### Activity
Repeat the stretch of entries below from the line with "row alert: True | 3 | 1 | Event -> none" through the line with "inserted | token_index: 8 -> 10". Include both ends and add nothing.
◇ ◇ ◇
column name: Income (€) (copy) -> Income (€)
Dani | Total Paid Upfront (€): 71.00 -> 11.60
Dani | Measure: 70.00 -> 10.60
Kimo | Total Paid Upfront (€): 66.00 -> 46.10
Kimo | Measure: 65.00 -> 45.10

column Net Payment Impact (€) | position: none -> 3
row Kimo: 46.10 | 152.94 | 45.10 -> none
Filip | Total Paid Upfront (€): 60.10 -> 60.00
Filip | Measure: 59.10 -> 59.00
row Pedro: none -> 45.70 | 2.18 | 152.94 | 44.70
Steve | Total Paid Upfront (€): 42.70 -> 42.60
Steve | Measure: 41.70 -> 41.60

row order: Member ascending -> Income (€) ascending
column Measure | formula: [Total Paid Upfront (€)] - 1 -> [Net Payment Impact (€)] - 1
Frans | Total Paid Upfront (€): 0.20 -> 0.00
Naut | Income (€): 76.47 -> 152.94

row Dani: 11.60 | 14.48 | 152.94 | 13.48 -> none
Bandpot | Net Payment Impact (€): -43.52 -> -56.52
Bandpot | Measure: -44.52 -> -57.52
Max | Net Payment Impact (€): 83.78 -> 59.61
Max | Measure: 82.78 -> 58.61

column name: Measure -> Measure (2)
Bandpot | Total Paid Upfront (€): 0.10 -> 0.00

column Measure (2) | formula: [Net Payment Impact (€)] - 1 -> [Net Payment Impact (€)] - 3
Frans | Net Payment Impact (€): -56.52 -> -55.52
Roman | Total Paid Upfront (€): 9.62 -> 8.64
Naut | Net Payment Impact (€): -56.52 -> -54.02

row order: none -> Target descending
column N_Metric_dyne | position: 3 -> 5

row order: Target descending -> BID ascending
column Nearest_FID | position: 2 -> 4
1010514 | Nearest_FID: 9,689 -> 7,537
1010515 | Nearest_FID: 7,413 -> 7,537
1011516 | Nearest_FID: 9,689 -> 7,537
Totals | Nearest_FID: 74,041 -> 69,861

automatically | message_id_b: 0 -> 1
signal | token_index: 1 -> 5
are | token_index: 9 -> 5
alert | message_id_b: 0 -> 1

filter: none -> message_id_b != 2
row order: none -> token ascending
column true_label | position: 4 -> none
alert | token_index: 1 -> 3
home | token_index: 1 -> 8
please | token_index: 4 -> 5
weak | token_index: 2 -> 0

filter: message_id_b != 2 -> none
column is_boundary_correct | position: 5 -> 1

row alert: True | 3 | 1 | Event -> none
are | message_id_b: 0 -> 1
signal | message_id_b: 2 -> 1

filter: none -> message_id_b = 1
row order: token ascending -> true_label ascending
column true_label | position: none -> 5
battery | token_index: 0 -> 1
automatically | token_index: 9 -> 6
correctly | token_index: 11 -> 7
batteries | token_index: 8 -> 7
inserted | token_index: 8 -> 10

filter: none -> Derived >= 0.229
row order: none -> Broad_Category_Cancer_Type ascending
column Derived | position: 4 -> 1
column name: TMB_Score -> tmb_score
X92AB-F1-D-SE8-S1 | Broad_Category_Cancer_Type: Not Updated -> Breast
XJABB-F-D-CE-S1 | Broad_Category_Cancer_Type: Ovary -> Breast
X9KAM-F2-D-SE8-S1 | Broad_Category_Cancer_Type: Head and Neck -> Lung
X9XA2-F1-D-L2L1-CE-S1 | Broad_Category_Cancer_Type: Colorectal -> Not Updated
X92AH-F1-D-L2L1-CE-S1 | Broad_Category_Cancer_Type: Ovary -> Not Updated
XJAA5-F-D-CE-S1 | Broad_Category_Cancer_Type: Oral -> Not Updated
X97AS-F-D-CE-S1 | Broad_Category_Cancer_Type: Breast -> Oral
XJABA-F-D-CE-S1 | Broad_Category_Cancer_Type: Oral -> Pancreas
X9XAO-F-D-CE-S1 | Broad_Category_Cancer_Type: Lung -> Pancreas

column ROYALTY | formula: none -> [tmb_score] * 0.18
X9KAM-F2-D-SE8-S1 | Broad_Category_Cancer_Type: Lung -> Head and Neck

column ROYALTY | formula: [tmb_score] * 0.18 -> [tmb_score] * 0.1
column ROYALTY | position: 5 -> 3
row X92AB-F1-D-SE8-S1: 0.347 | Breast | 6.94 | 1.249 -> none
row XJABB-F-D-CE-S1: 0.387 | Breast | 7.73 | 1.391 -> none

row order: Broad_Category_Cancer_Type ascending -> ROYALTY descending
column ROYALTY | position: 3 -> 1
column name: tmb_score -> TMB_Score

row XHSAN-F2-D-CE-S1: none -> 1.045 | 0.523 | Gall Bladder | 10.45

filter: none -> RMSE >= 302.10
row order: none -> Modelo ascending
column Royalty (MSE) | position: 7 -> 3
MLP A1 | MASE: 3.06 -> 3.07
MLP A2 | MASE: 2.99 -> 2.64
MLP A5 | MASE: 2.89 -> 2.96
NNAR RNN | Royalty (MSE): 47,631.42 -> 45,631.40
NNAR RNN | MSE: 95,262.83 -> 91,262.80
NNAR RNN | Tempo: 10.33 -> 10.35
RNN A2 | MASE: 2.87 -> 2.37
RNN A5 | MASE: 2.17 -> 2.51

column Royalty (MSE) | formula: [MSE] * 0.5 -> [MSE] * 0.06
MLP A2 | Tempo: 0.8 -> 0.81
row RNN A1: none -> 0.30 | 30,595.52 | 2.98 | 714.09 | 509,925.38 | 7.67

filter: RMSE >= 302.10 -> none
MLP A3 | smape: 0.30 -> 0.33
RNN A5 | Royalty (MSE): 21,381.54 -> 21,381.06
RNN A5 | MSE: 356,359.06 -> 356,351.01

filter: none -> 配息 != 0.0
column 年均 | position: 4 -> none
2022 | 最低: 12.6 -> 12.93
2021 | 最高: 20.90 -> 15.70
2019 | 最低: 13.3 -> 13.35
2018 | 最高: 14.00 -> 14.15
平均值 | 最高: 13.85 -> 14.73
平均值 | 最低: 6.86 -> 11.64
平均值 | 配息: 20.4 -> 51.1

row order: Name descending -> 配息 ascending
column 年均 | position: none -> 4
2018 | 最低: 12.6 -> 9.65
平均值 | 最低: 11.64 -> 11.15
◇ ◇ ◇
### Answer
row alert: True | 3 | 1 | Event -> none
are | message_id_b: 0 -> 1
signal | message_id_b: 2 -> 1

filter: none -> message_id_b = 1
row order: token ascending -> true_label ascending
column true_label | position: none -> 5
battery | token_index: 0 -> 1
automatically | token_index: 9 -> 6
correctly | token_index: 11 -> 7
batteries | token_index: 8 -> 7
inserted | token_index: 8 -> 10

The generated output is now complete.